38 jumlahnya masih lebih tinggi jika dibandingkan dengan kadar karoten pada MSM yang digunakan oleh Yusuf (1999), yaitu sekitar 152.52 ppm. Rendahnya kadar karoten MSM dalam penelitian Yusuf (1999) tersebut disebabkan karena degradasi karoten selama proses pembuatan minyak sawit merah dari CPO telah melewati proses destilasi vakum. Penelitian lain yang menganalisis kadar karoten dalam minyak olahan dilakukan oleh Rianto (1995) yang menyebutkan bahwa minyak goreng komersil hanya mengandung karoten 17 ppm.

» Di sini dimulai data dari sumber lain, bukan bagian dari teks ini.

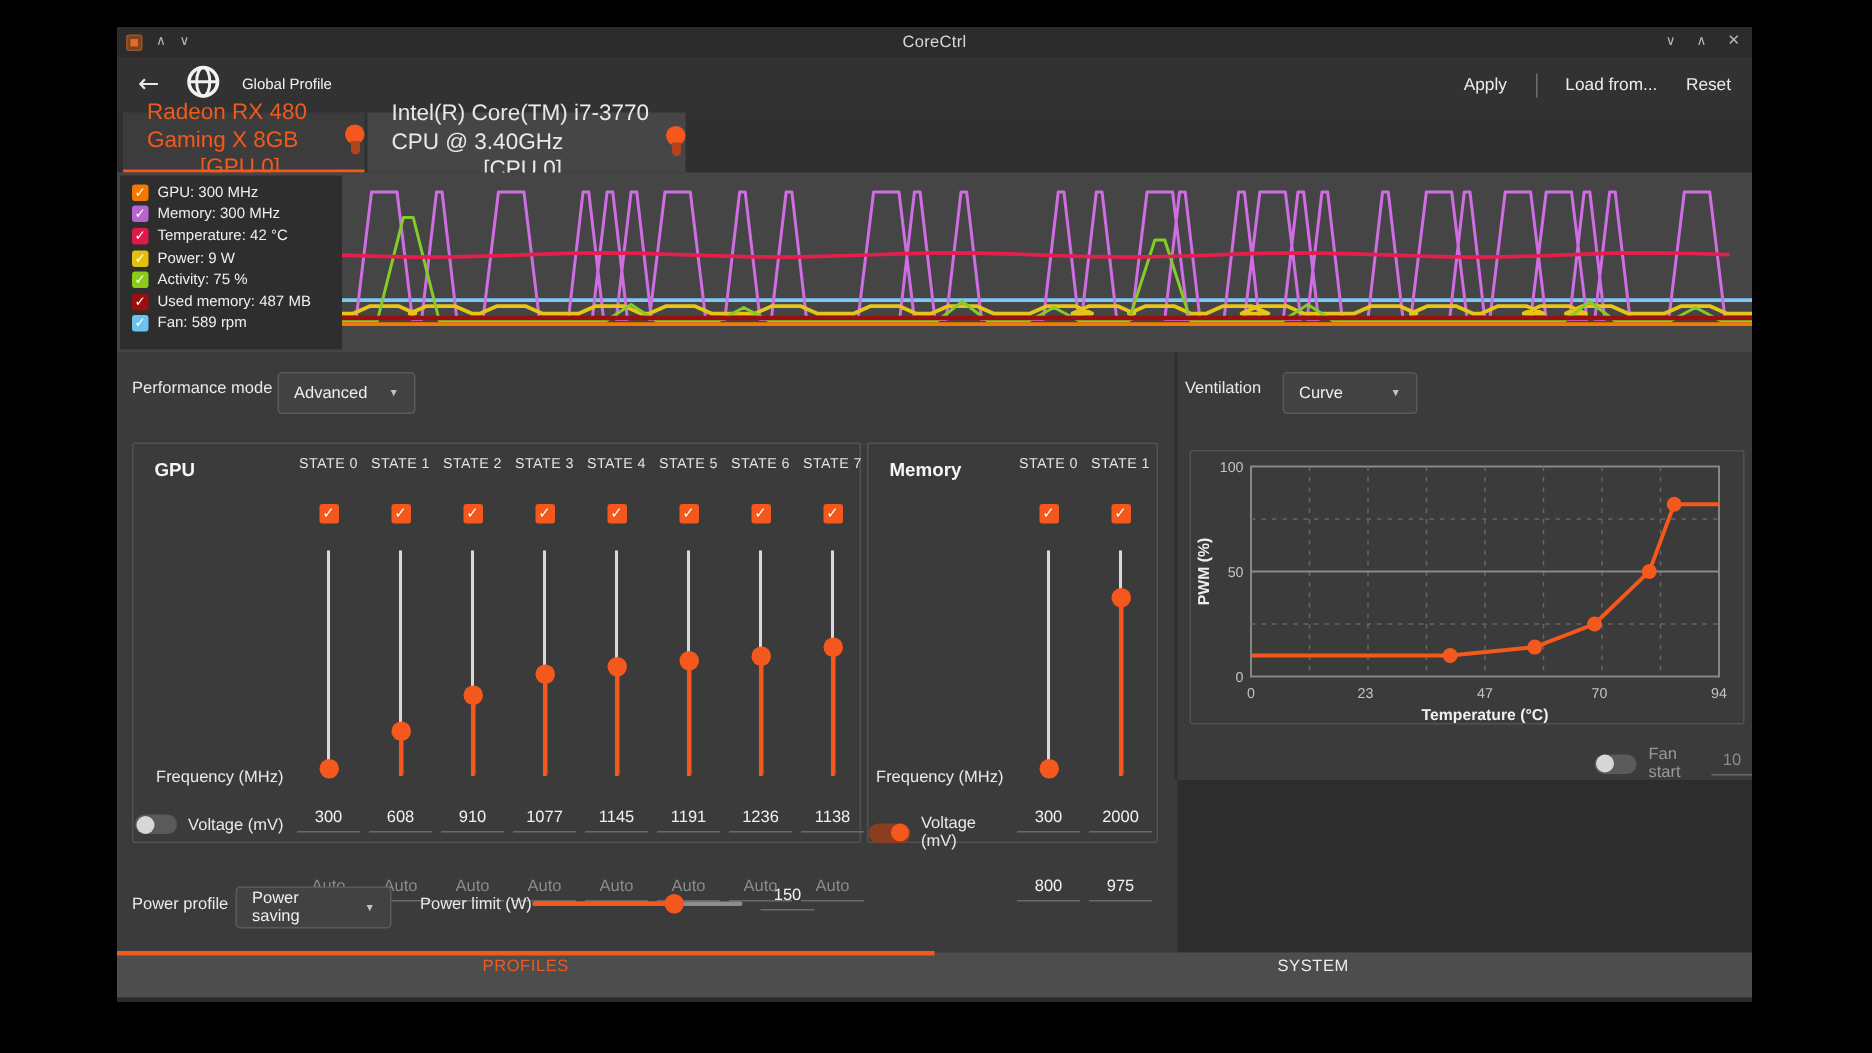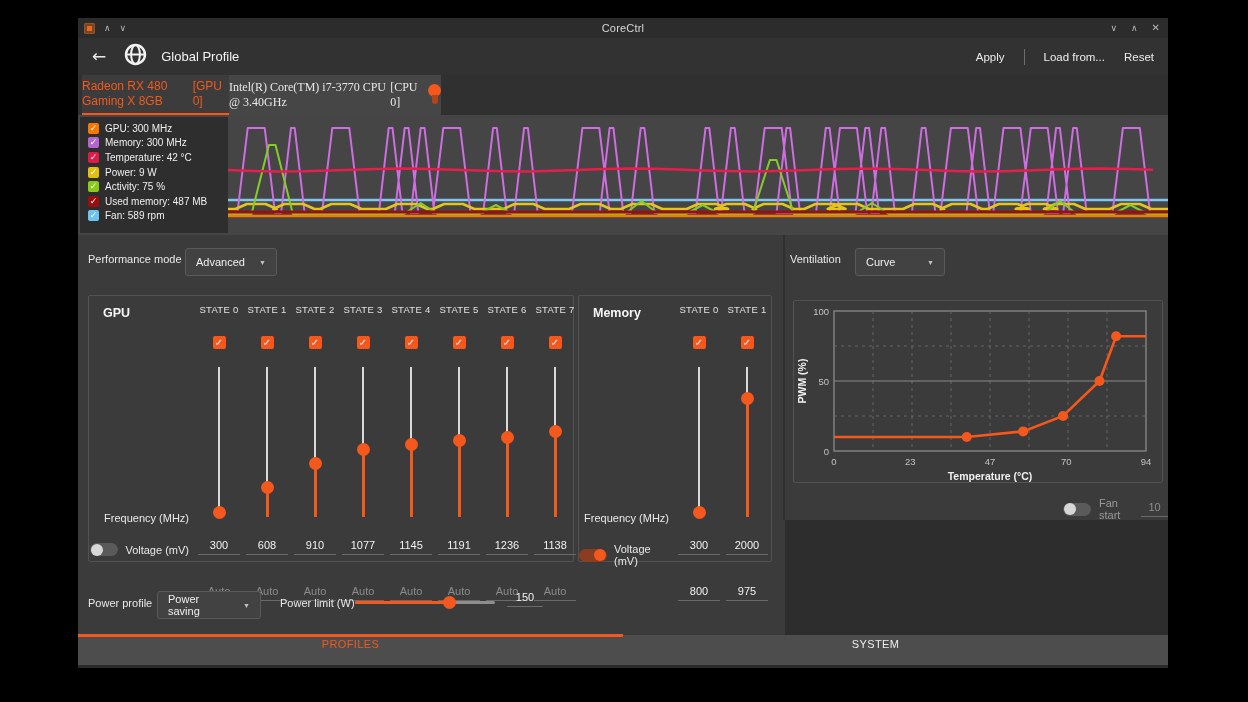--- a/index.html
+++ b/index.html
@@ -18,7 +18,7 @@
   .header{position:absolute;left:0;top:20px;width:1090px;height:37px;background:#323232;display:flex;align-items:center;}
   .back-btn{margin-left:14px;color:#e8e8e8;font-size:17px;line-height:1;font-family:"DejaVu Sans",sans-serif;cursor:default;}
   .globe{margin-left:18px;}
-  .header-title{margin-left:14px;color:#f2f2f2;font-size:13px;}
+  .header-title{margin-left:14px;color:#f2f2f2;font-size:10px;}
   .header-actions{position:absolute;right:14px;top:0;height:37px;display:flex;align-items:center;gap:19px;color:#ececec;font-size:11.5px;}
   .h-divider{width:1px;height:16px;background:#6e6e6e;}
   .action{cursor:default;}

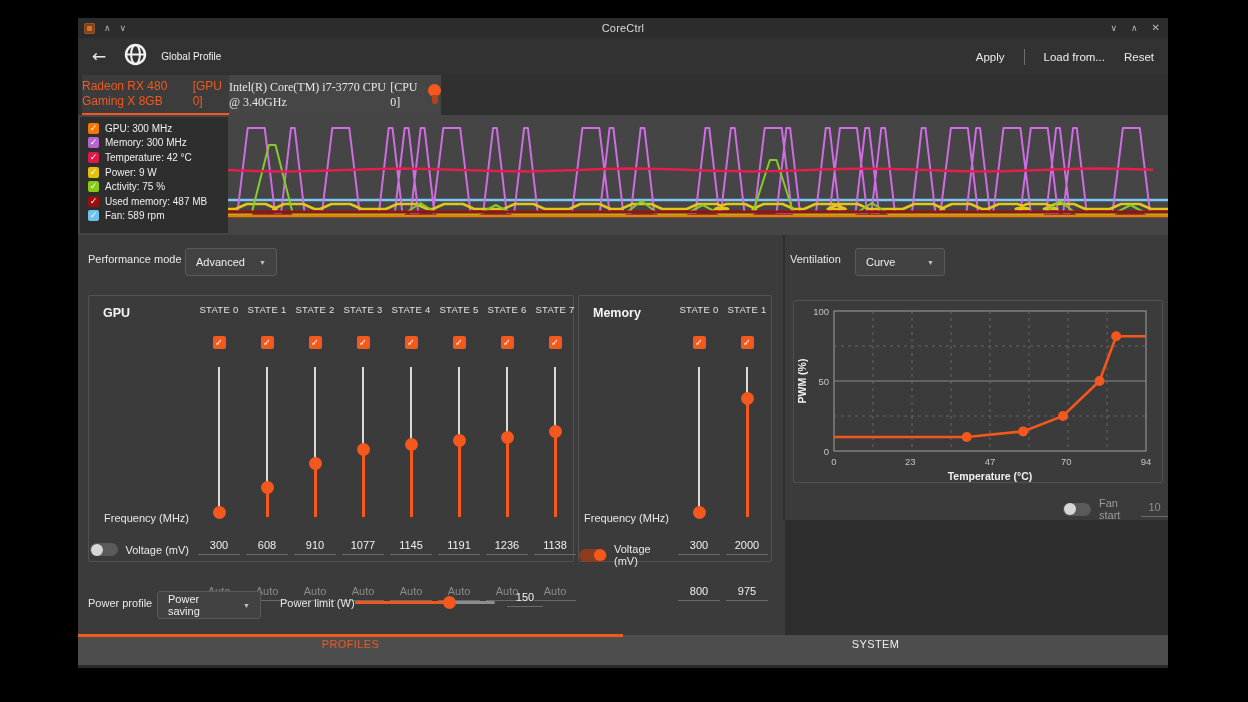--- a/index.html
+++ b/index.html
@@ -25,7 +25,7 @@
   
   .tabstrip{position:absolute;left:0;top:57px;width:1090px;height:40px;background:#303030;}
   .dev-tab{position:absolute;top:0;height:40px;display:flex;align-items:center;justify-content:center;gap:8px;box-sizing:border-box;}
-  .dev-tab .lines{display:flex;flex-direction:row;align-items:center;line-height:1.25;font-size:12px;}
+  .dev-tab .lines{display:flex;flex-direction:column;align-items:center;line-height:1.25;font-size:15px;margin-left:16px;}
   .dev-tab.active{background:#3c3c3c;border-bottom:2px solid #f4581c;}
   .dev-tab.active .lines{color:#ef5a1e;}
   .dev-tab.inactive{background:#464646;color:#e8e8e8;}

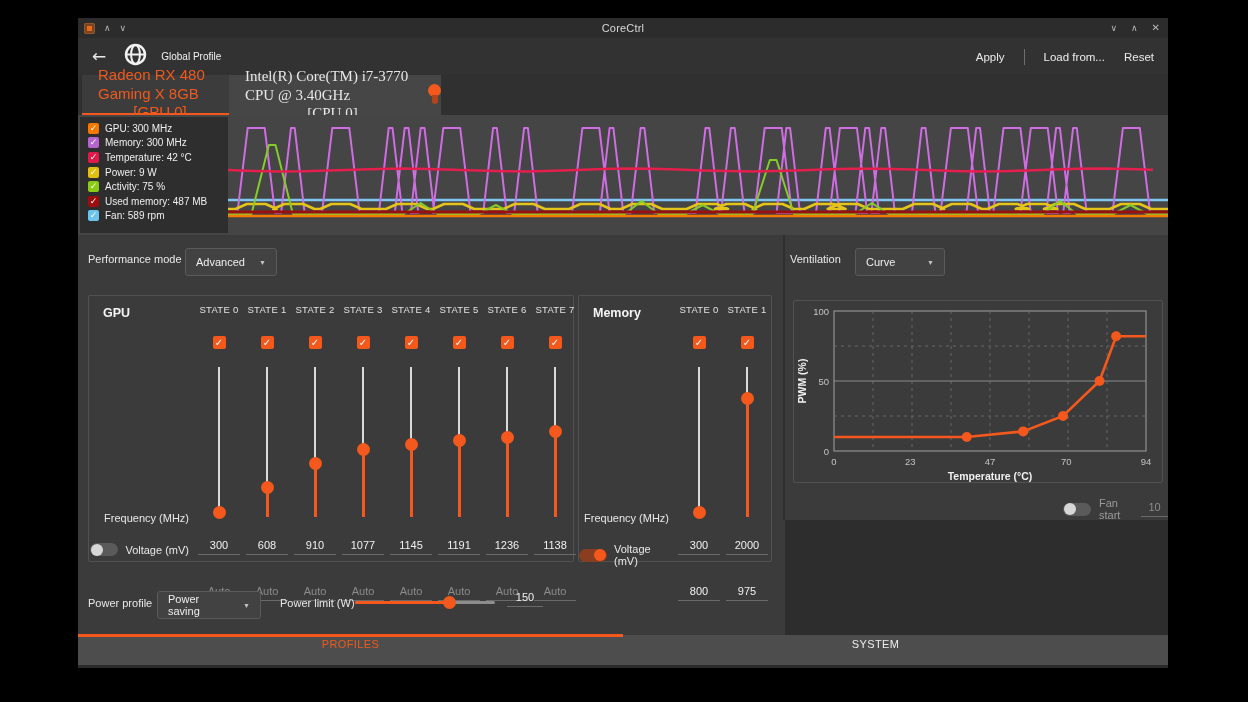--- a/index.html
+++ b/index.html
@@ -121,7 +121,7 @@
           </span>
           <span class="pin"></span>
         </div>
-        <div class="dev-tab inactive" style="left: 151px; width: 212px; font-family: Liberation Serif, serif;">
+        <div class="dev-tab inactive" style="left: 167px; width: 212px;">
           <span class="lines">
             <span>Intel(R) Core(TM) i7-3770 CPU @ 3.40GHz</span>
             <span>[CPU 0]</span>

Kadar air maltodekstrin adalah 7.12% (b/k) atau 6.65% (b/b). Hal ini berarti mutu maltodekstrin yang digunakan sudah sesuai dengan standar mutu dekstrin untuk pangan menurut DSN (1992) yang menyebutkan bahwa kadar air maksimum 11% (b/b). Maltodekstrin didefinisikan sebagai bahan yang mempunyai nilai DE 3-20. Oleh karena itu, analisis nilai DE dibutuhkan untuk mengetahui jenis maltodekstrin yang digunakan.Hasil analisis menunjukkan bahwa maltodekstrin yang digunakan dalam penelitian ini mempunyai nilai dextrose equivalent (DE) 10,72. Nilai DE ini menunjukkan persen gula pereduksi terhadap total gula dalam maltodekstrin. Karakteristik dan fungsi dari maltodekstrin dipengaruhi oleh nilai DE. Semakin rendah nilai DE, maka maltodekstrin akan semakin non-higroskopis. Sedangkan maltodekstrin dengan DE yang tinggi akan cenderung mempunyai sifat yang sama dengan corn syrup. Maltodekstrin dengan DE yang rendah lebih efektif sebagai pengikat lemak dibandingkan dengan DE yang tinggi. Nilai DE yang tinggi akan memberikan viskositas yang lebih rendah. Analisis nilai DE dilakukukan untuk mengetahui sifat maltodekstrin yang digunakan. Semakin tinggi nilai DE maltodekstrin, maka makin tinggi konsentrasi produk (bahan inti) yang dapat masuk ke dalam larutan. Oleh karena itu perlu ditambahkan bahan pengisi yang lain agar diperoleh produk mikroenkapsulasi yang baik (Simanjuntak, 2007). Analisis nilai DE dilakukan dengan cara menganalisis kadar gula pereduksi dan total gula dalam maltodekstrin (Lampiran 1). Bahan penyalut lain, yaitu gum arab digunakan untuk meningkatkan kestabilan emulsi. Gum arab yang digunakan mempunyai kadar air 12.25% (b/k) atau 10.91% (b/b).